Icons remembered By Eric Neel Page 2 columnist |
If we measure years in losses, this was a very big year. Johnny U and Teddy Ballgame are gone.
We lost Ted's wrists, cocked back like a hammer on a gun, all clean action and pop. Even years after he stopped playing, the hands couldn't stand to be idle and batless -- they had to swing, cut the air, feel the line, sense the moment, take a cut. They found their form, became useful, bundled at the knob of the bat. The bat, too, was somehow more its righteous, lyrical self when it sidled up to them. Gone is the Unitas flat-top -- the sharp edge that seemed to cut back against a cutting wind, that seemed to be a dictionary sketch alongside the word "steadfast." Gone are the Williams eyes. Could they really see the stitches on the ball in flight? Could they actually take a snapshot of the moment when leather meets wood? Could they see the flaws in another hitter's swing almost instantly? Could they stare into the soul of a pitcher, and spot the spot he wanted to hit before he did?
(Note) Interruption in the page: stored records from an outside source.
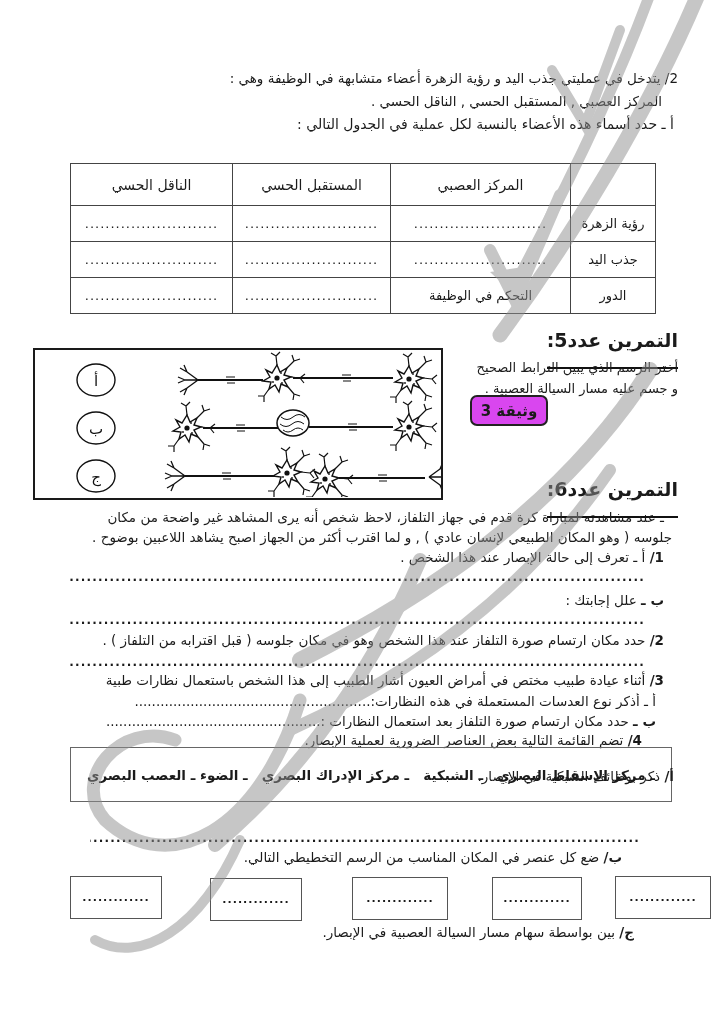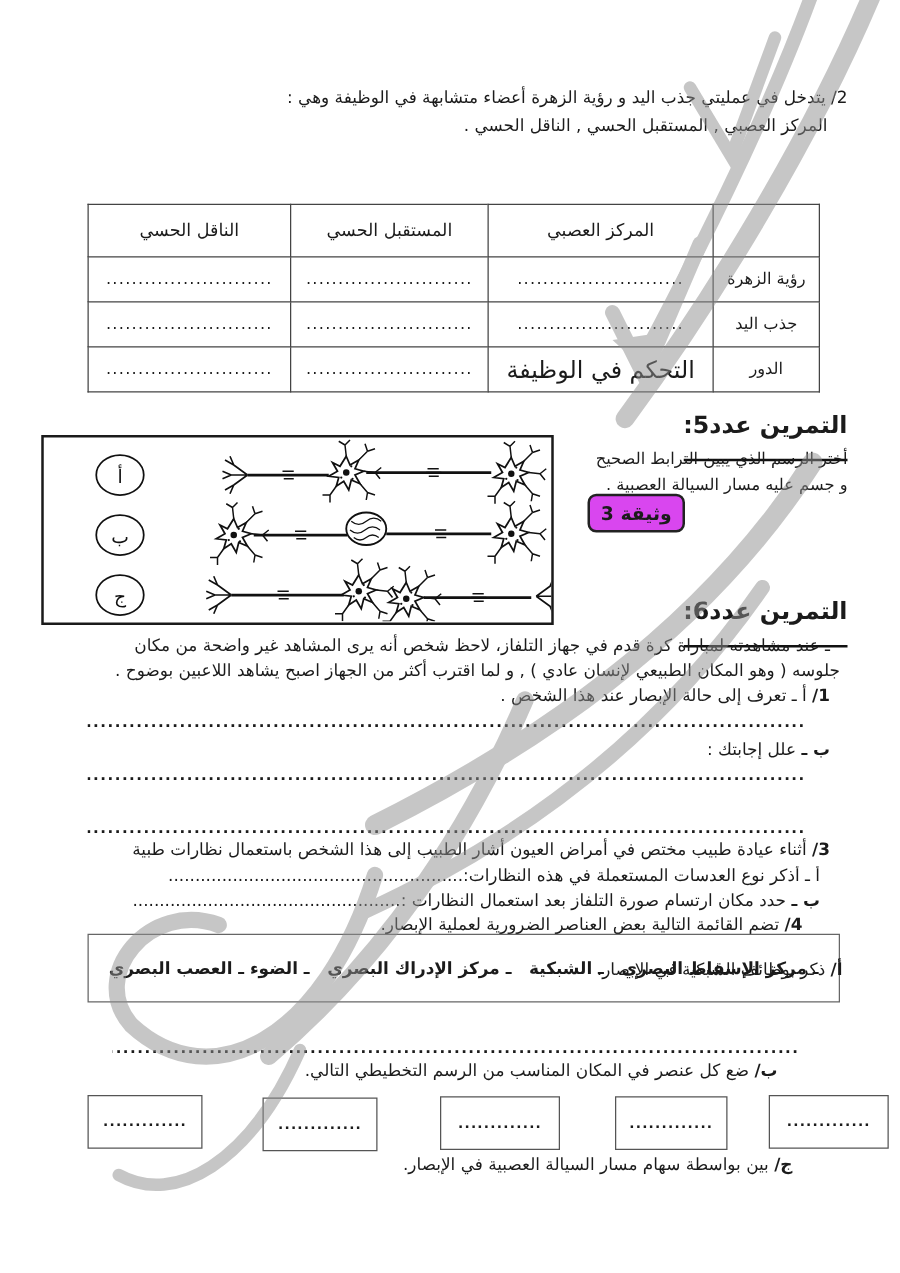"أ ـ حدد أسماء هذه" div.abs { html: none -> <div>أ ـ حدد أسماء هذه الأعضاء بالنسبة لكل عملية في الجدول التالي :</div> }
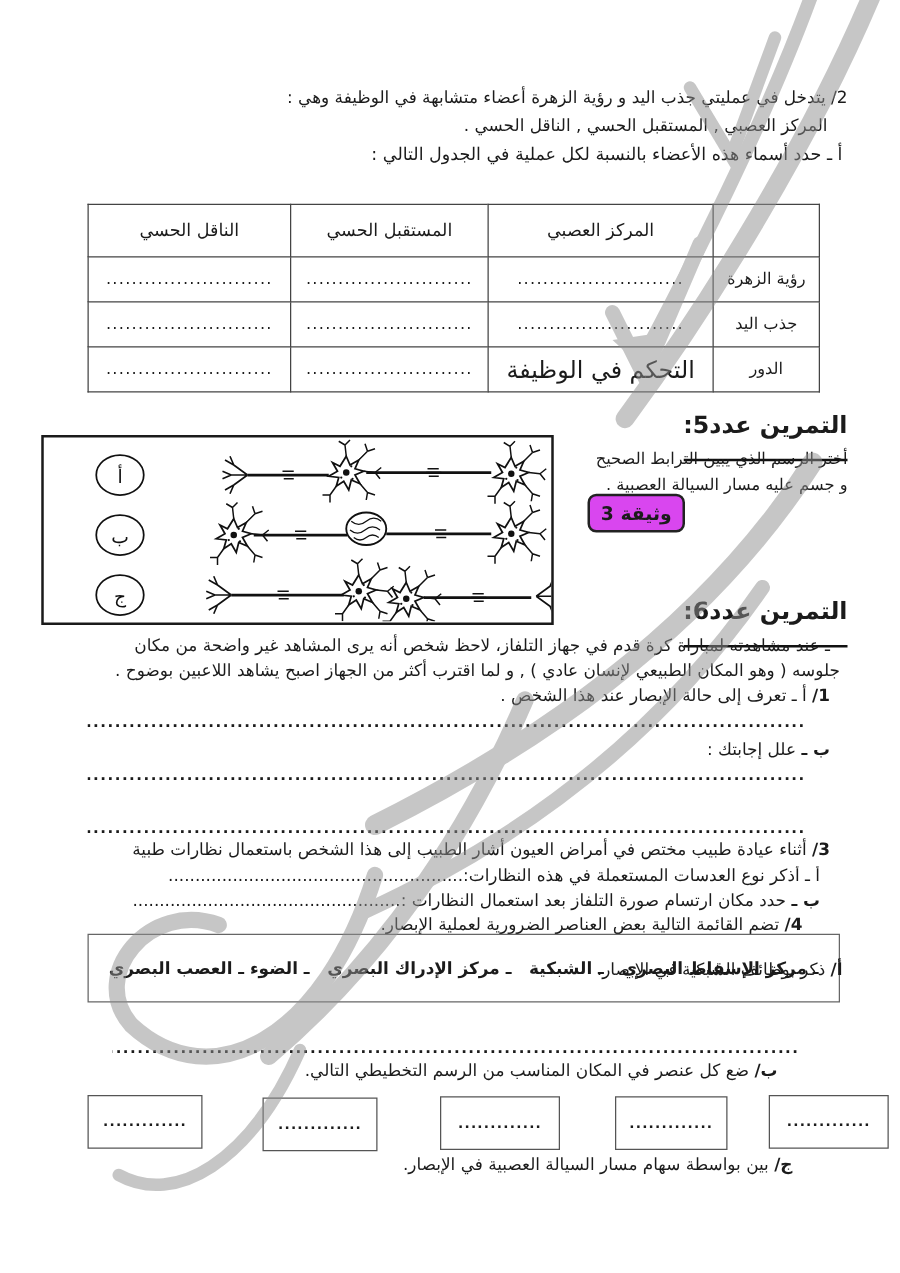"التحكم في الوظيفة" td { font-size: 19px -> 13px }
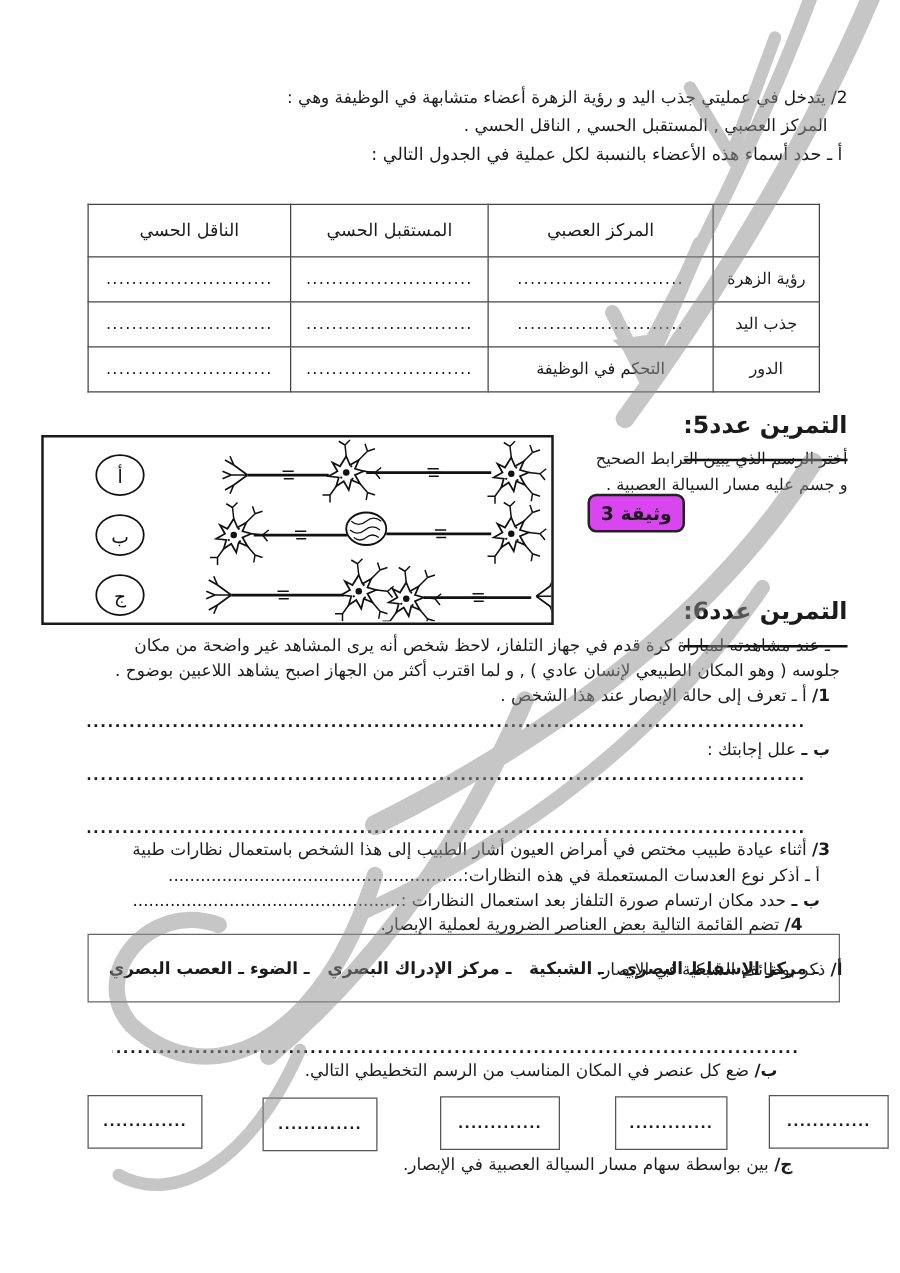"2/ حدد مكان ارتسام صورة" div.abs { html: none -> <div> <span>2/</span> <span>حدد مكان ارتسام صورة التلفاز عند هذا الشخص وهو في مكان جلوسه ( قبل اقترابه من التلفاز ) .</span> </div> }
The thought and feeling -- the sense -- of throwing maybe the sweetest, tightest, most pointed and purposeful ball that's ever been thrown (over and over again, on big plays, insignificant plays and sidelines warm-up drills) is no more. The idea (the ideal) that runs from the batter's head to his fingers, and comes bolting back on contact as a delicious shiver straight to the satisfied heart, is no more. The quiet confidence has passed. The brilliant bounce and strut is a thing of the past.
Forty-seven straight TD-games, .406. Numbers in books, not flesh. The Colt and the Kid are done. They're not completely gone, of course, because they remain in us and for us as images and ideas. Bum a ride in Baltimore this afternoon. Just wave your hand on a street corner. Odds are, some kind soul will pick you up and take you where you need to go. Along the way, he'll tell you Johnny U used to do the same for people all the time, even when he was a big-shot quarterback. He'll tell you that was the thing about Johnny: He was one of the guys, and at the same time, he wasn't; he was basic and basically great, like us and like no one we'd ever seen. Stop a guy on the street in Boston today and he'll tell you a Splendid Splinter story -- one of his own, one his dad told him, one that's been making the rounds for years. Ask him to describe the swing and he'll stumble and reach for words that sweep upward, move quickly, seem perfectly timed and big enough to suit their occasion, whatever the occasion. He'll try for these words, then he'll smile quietly, just glad for the chance to think of Williams, and hopeful he'll get the chance again tomorrow. These guys, and folks just like them all over Baltimore and New England, and all over the country, carry Unitas and Williams around with them. They have for years and will for all the years they've got left, and they'll pass their memories on to their kids and grandkids. The legends aren't going anywhere. Still, there's an emptiness about heading into '03 without the men themselves.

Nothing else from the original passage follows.